2. Debt consolidation allows you to pay back less money

five and twenty pound notes

Many people find a debt consolidation loan to be an attractive option because obtaining one bigger loan with a reasonable interest rate can work out cheaper in the long run. 

However, before applying for a consolidation loan ensure to calculate what you will pay back in total compared to your current repayment arrangements.

Depending on your existing lines of credit and their interest rates, along with your credit rating, there is a risk that you could potentially only qualify for a loan with a high-interest rate. This means that you could end up paying back more than you would have done in your current situation. That is why it is essential to do the comparison exercise mentioned above.

3. They Result in more debt

man calculating debt on calculator

A better way to view a consolidation loan is that you are restructuring your existing debts into a new form that works better for you. As detailed above, whether or not you ultimately pay back more or less in total will depend on your circumstances and the loan that you take out. 

You may want to take a consolidation loan that is of a higher interest rate than your existing credit, if it gives you the ability to spread the payments over a longer term to make them more manageable for you on a monthly basis. Some people find that having one payment to make is much more manageable than having to pay many creditors individually. 

4. You’ll save on interest

interest rates on phone and laptop

Usually, creditors will assess your credit report before deciding on a suitable interest rate for you.  

If you have a high credit score, then you may be able to get a good interest rate deal on your new loan. 

However, if you’ve been struggling to pay your creditors, then it’s unlikely that your credit score will be high which means you may be offered a poor interest rate deal.

5. Debt consolidation is a scam 

police van parked on street in the uK

Debt consolidation is a legitimate solution for those struggling with multiple debts. 

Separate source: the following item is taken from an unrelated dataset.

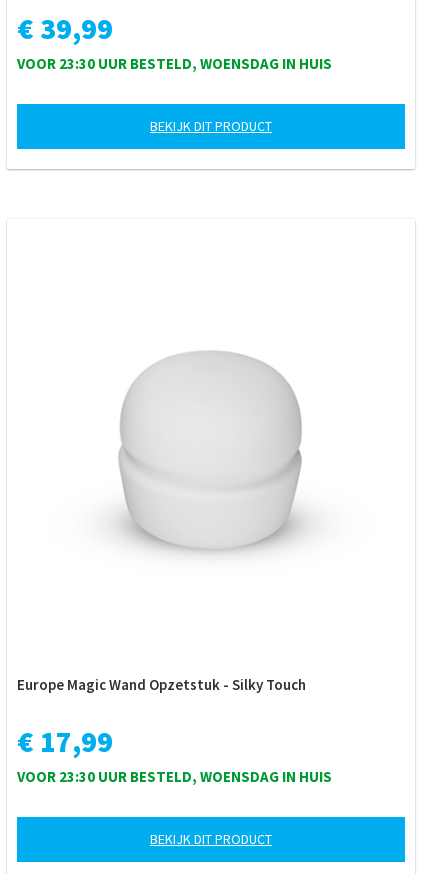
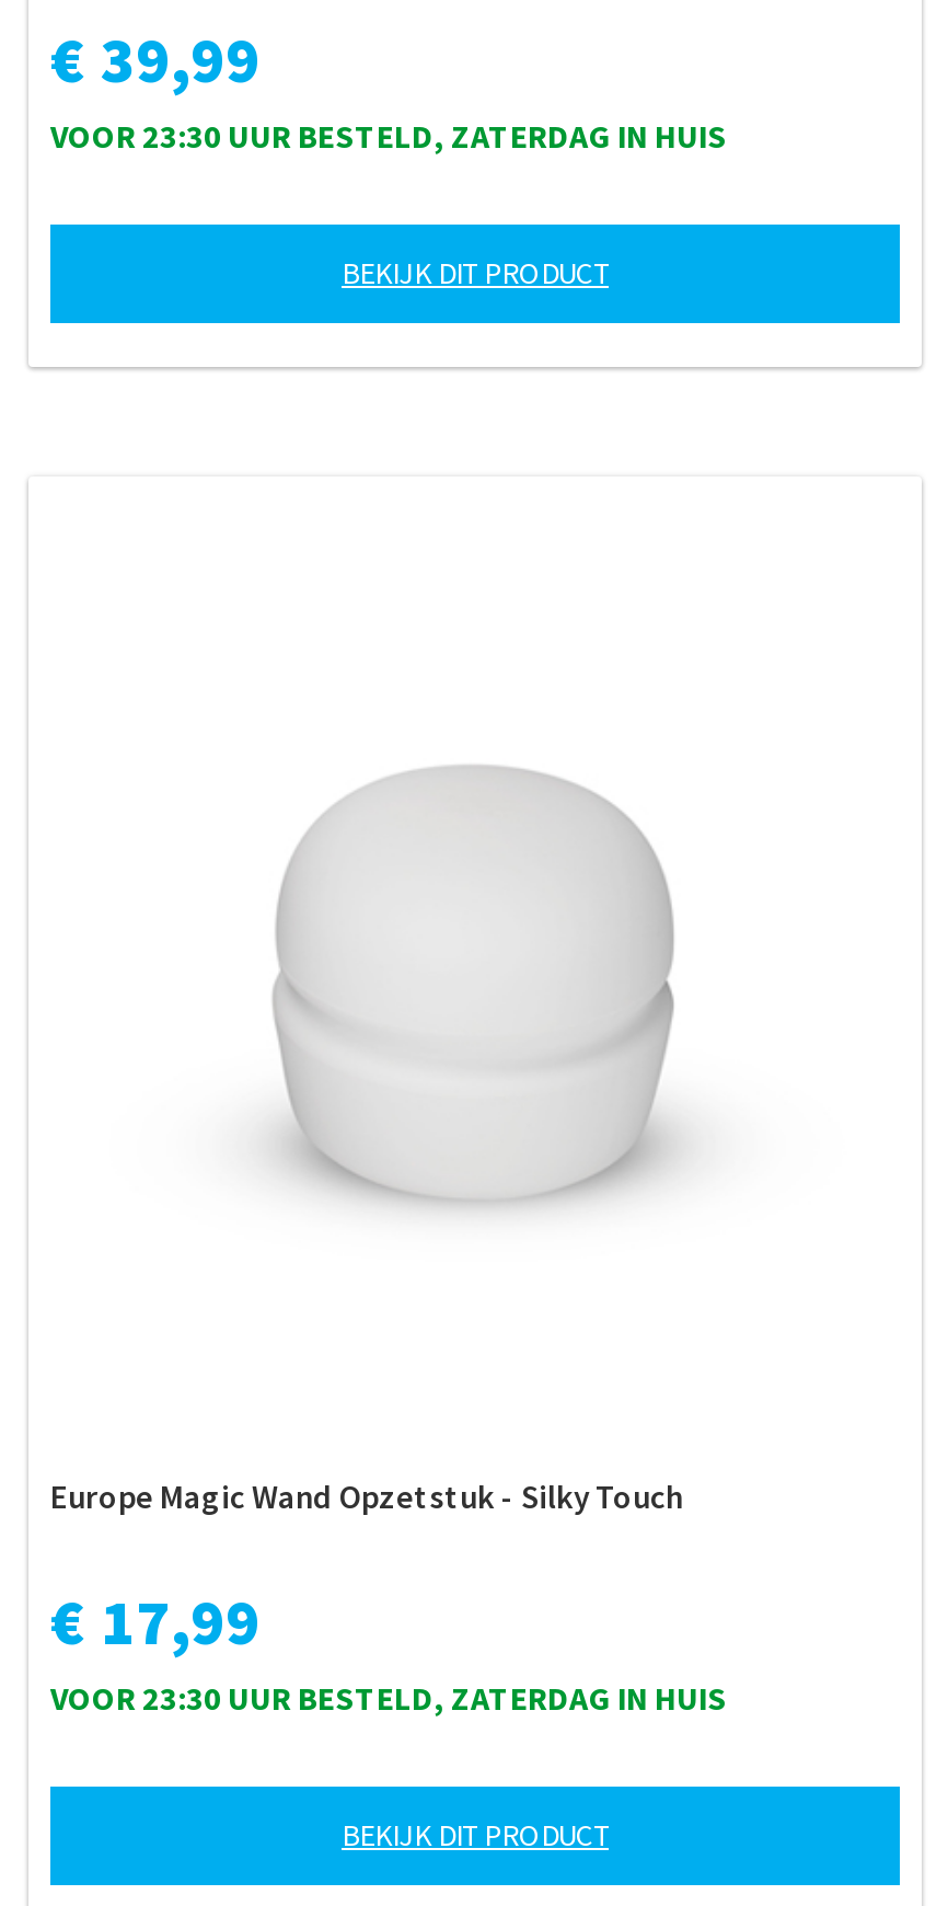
[17,54,332,73] VOOR 23:30 UUR BESTELD, WOENSDAG IN HUIS -> [50,115,727,157] VOOR 23:30 UUR BESTELD, ZATERDAG IN HUIS
[17,767,332,786] VOOR 23:30 UUR BESTELD, WOENSDAG IN HUIS -> [50,1677,727,1719] VOOR 23:30 UUR BESTELD, ZATERDAG IN HUIS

Be wary of any companies that approach you out of the blue, directly offering financial assistance. It is unusual for a reputable lender to approach people directly if you are not already a customer of theirs; or you have not made an application for credit.  

If you are considering consolidating your debts then you should be able to find a reputable lender through comparison websites.

Benefits of a Debt Consolidation Loan:

  • All of your debts will be in one place.
  • Once the original loans are paid off in full, you will no longer be threatened with legal action by the initial creditors. 
  • The debt of your new loan will be repaid through monthly instalments. As it’s only one loan that you’re repaying, the interest rates can be much lower (depending on your credit score), making it more affordable. 
  • Simplifies your outgoings, making it easier for you to budget.

Hopefully, this blog will help you to decide whether a debt consolidation loan is right for you; however, if you’ve been declined a Debt Consolidation loan and are struggling to meet the demands of your multiple creditors then submit your details at Swift Debt Help, and we’d be happy to give you a callback to discuss alternative debt solutions.

Request a Debt Assessment

Disclaimer: For guidance only. Financial information entered must be accurate and would require verification. Other factors will influence your most suitable debt solution.

What To Do If You Can’t Afford Your Payday Loan

A payday loan is usually a small amount of money that a person can borrow from a lender on a short-term basis. Since people who require a payday loan typically have bad credit, the interest rates are usually high. This can make it difficult for borrowers to pay the lender back. If you’re in this situation, there are steps that you can take and various debt solutions available which can help you out of your financial situation.

Before being accepted for a Payday loan, the lender should consider whether you’ll be able to pay it back. They’ll take into account your incomings and expenditures; however, they can’t advise you whether a Payday loan is the right debt solution for you.

There are debt solutions that may be more financially practical which we’ll provide details on.

However, if you’ve already borrowed money from a payday lender and are struggling to repay them, then consider the below steps:

  • Contact your lender and explain your situation. They are required to advise you on where to seek independent debt advice. They may be able to temporarily freeze any interest as well as accept smaller repayments. 
  • If you’re certain that you’re unable to make payment you could consider cancelling your direct debit so that no further payment can be taken. Before you do this, assess the risks; get in touch with your lender to let them know that you’ll be cancelling. Also, find out if there’d be any cancellation charges. If you’d still like to cancel any further payments being taken, inform your lender of your decision.
  • Keep a record of all conversations you have with the lender regarding your payday loan. A paper trail may come in handy should you ever need it in the future for evidence purposes.
  • If your lender offers to roll your loan over to the next month do not accept it. There will be extra charges to rolling your loan over which will add to your already outstanding debt.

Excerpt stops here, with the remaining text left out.